There was a magnet on our refrigerator when I was growing up, I imagine my Dad probably got it as a Christmas present one year, it had that desperate last minute gift shop look about it. "Old golfers never die, they simply lose their drive" it said. I remember seeing a few of these at the time, bankers never died, they just lost interest. Then there were the doctors who just lost their patience. About 10 years ago a seasoned expat woman said something to me about marriage that I thought might have made a good fridge magnet.
I noticed at the beginning of our travels that I rarely met anyone who was divorced. There seemed to be an inordinate amount of people around me who had been together for ten or twenty years. When I made the comment to a friend who was probably the same age that I am now, her reply was "expats never divorce, they simply relocate".
It may surprise you to hear that I live in a country with an extremely high divorce rate, in fact Qatar has one of the highest divorce rates in the world. I think there's often an assumption made of arranged marriages and muslim women that they are somehow stuck in their marriages for life, this is definitely not the case here. I remember earnestly asking a Qatari woman so how did you end your marriage? I was waiting for a huge explanation on the difficulty of it all and the terrible hardship she had to endure, she looked at me like I was a little bit simple and said slowly "I told him, I don't want to be married to you anymore?"
So, here I am on my 12th wedding anniversary living in a country with one of the highest divorce rates. It's got me thinking. What's kept us married?
Last year while on a girls weekend one of my oldest and dearest friends told me that the reason I was still so in love with my husband is I had the chance to miss him. She believed that all of the travel he did made him more attractive. She was comparing our situation to her own marriage, in her words "sometimes I'd just really like my husband to go away so that I could have the opportunity to miss him". We all giggled as she exaggeratedly said "he's just there ALL the time!"
I knew what she meant but I had to bite my tongue. She was right, absence does make the heart grow fonder especially when life is going well. Perhaps when you fondly hang up his shirt in the wardrobe and smell his after shave or glance at a picture of the two of you laughing together. How about if you've been awake on your own with vomiting children all night in a remote and desolate location? Imagine after sitting for roughly 2 hours at a medical clinic with 3 children nursing buckets, your husband rings from Paris to tell you he's eating the most amazing foie gras and can see the Eiffel Tower? It's then that an absent husband can also fill the heart with toxic bile.
On the night before I got married my mother in law (who was an expat) gave me one of the best pieces of advice for a successful marriage. She said "wherever you are and whatever happens, don't blame each other, blame the situation".
This advice has got me through some terrible housing, long stints apart, wedding anniversaries spent on my own, disastrous medical appointments and sole parent/teacher interviews on many occasions. The advice is perfect for finishing the blame game, it's no ones fault, it's just the situation we find ourselves in, but that's obviously not the only reason I'm still married to G.
I'm still married because I can be in the shower in the morning and G will pop his head in, pinch me on the bum and say "I've just marinated the chicken and cut up some vegetables, don't worry about dinner I'll bbq it when I get home after work". I'm still married to G because when we were seriously poor and I reversed our uninsured van in to the moving truck and rang him at the office, he laughed and told me not to worry about it. I'm still married to G because when I bought the nightie with the bow on the back last week he said "hey look at you, you're like my own little present".

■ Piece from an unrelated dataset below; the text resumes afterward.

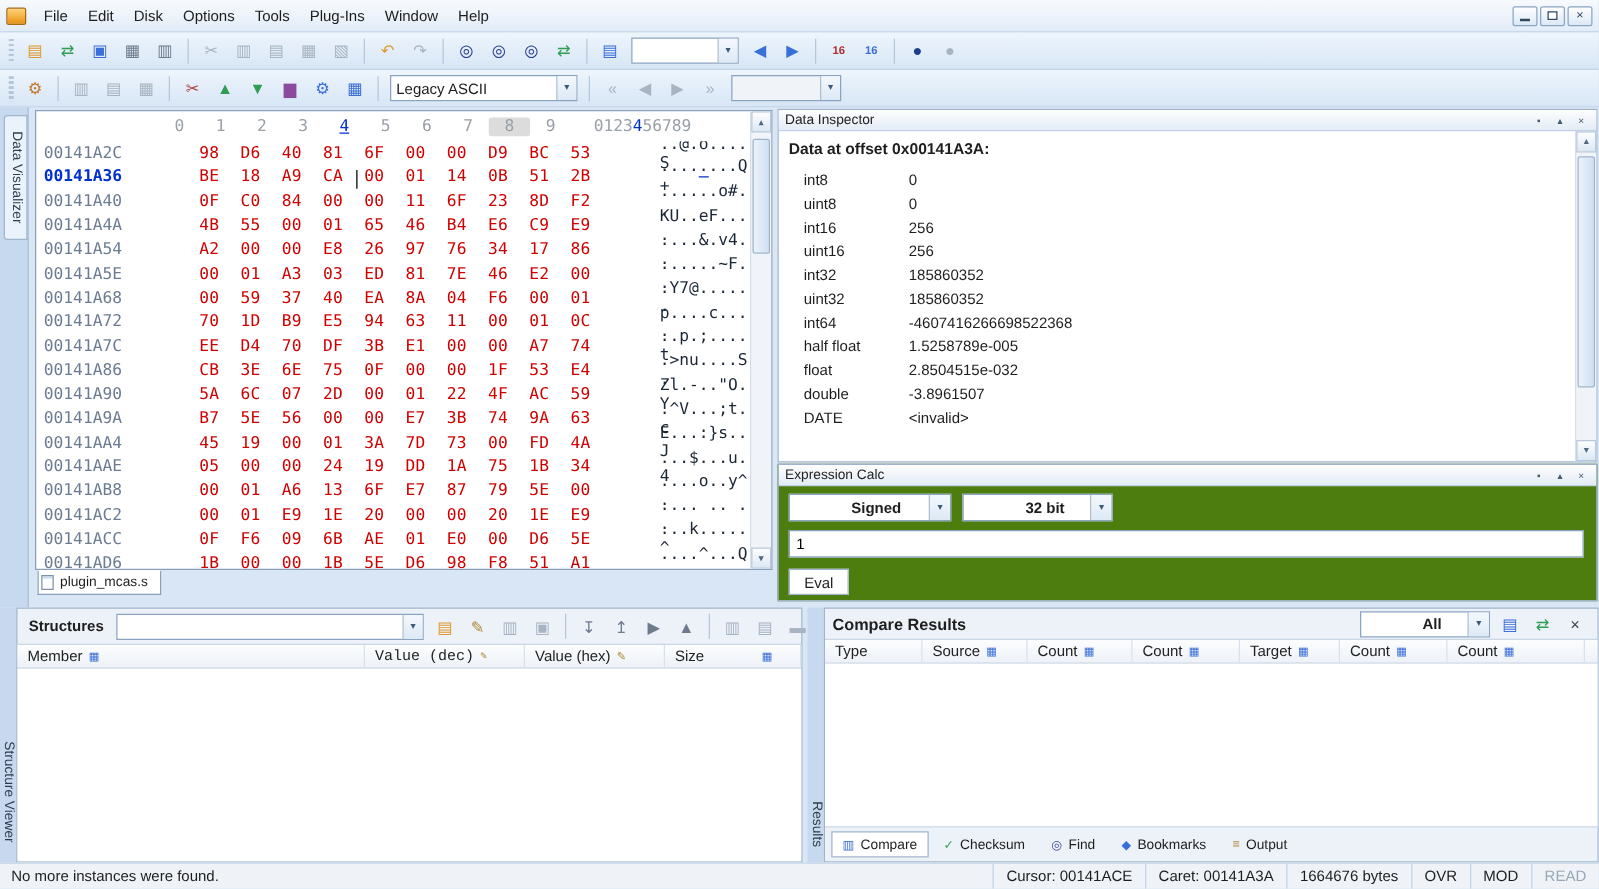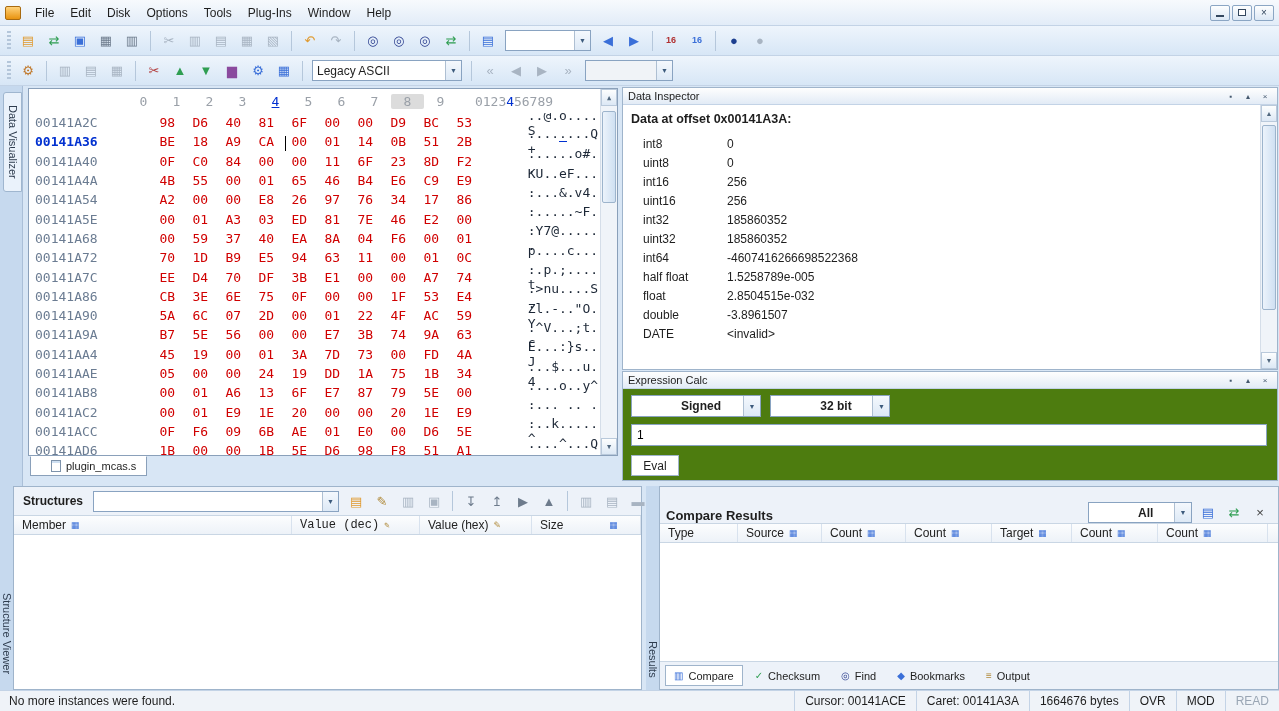"plugin_mcas.s" #filetab { padding: 0 10px 0 20px -> 0 10px 0 2px }
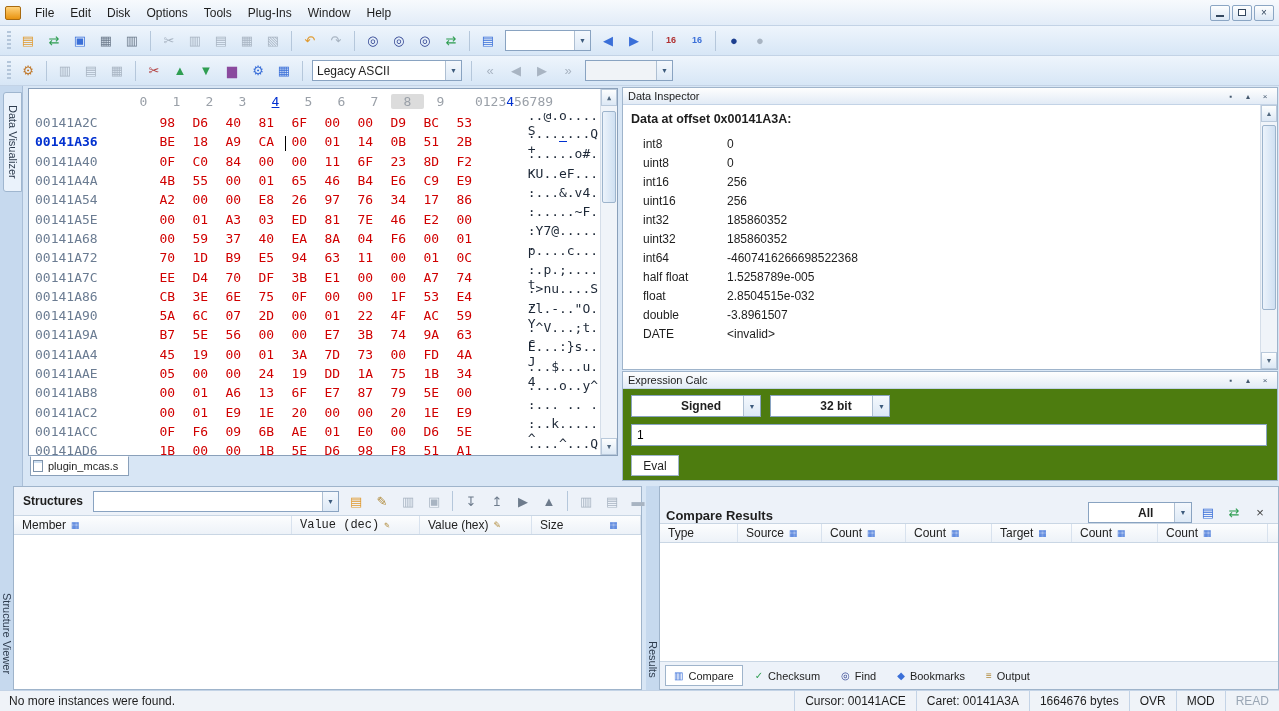"Compare Results" .cmp-title { align-items: flex-end -> center; height: 36px -> 24px }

Mostly though, I think it's all about the little travelers. We're not married just because of them but when I think of every different country they were born in, I think of G being there with me on the journey, holding my hand through the process. Last week after back to back parent/teacher interviews we left the school with G commenting on how "lucky" we were to have got our interviews all on the one day, he'd noticed that other parents were having to come back the following day. I had one of those moments you have with your partner where you just nod and smile to yourself, but you're actually thinking of course they did because I was the one who sat online waiting for the very second that interviews were able to be booked, to make it all happen seamlessly.
The next day I received an email from G it was only a few lines it said:
Just wanted to say how proud I felt of the kids after all of the parent teacher interviews.
It made me feel really great when we received such positive feedback about all of them.
It also made me reflect on what a wonderful job you do as their mum.
See you tonight.
That's why I'm still married, because you don't get much better than G.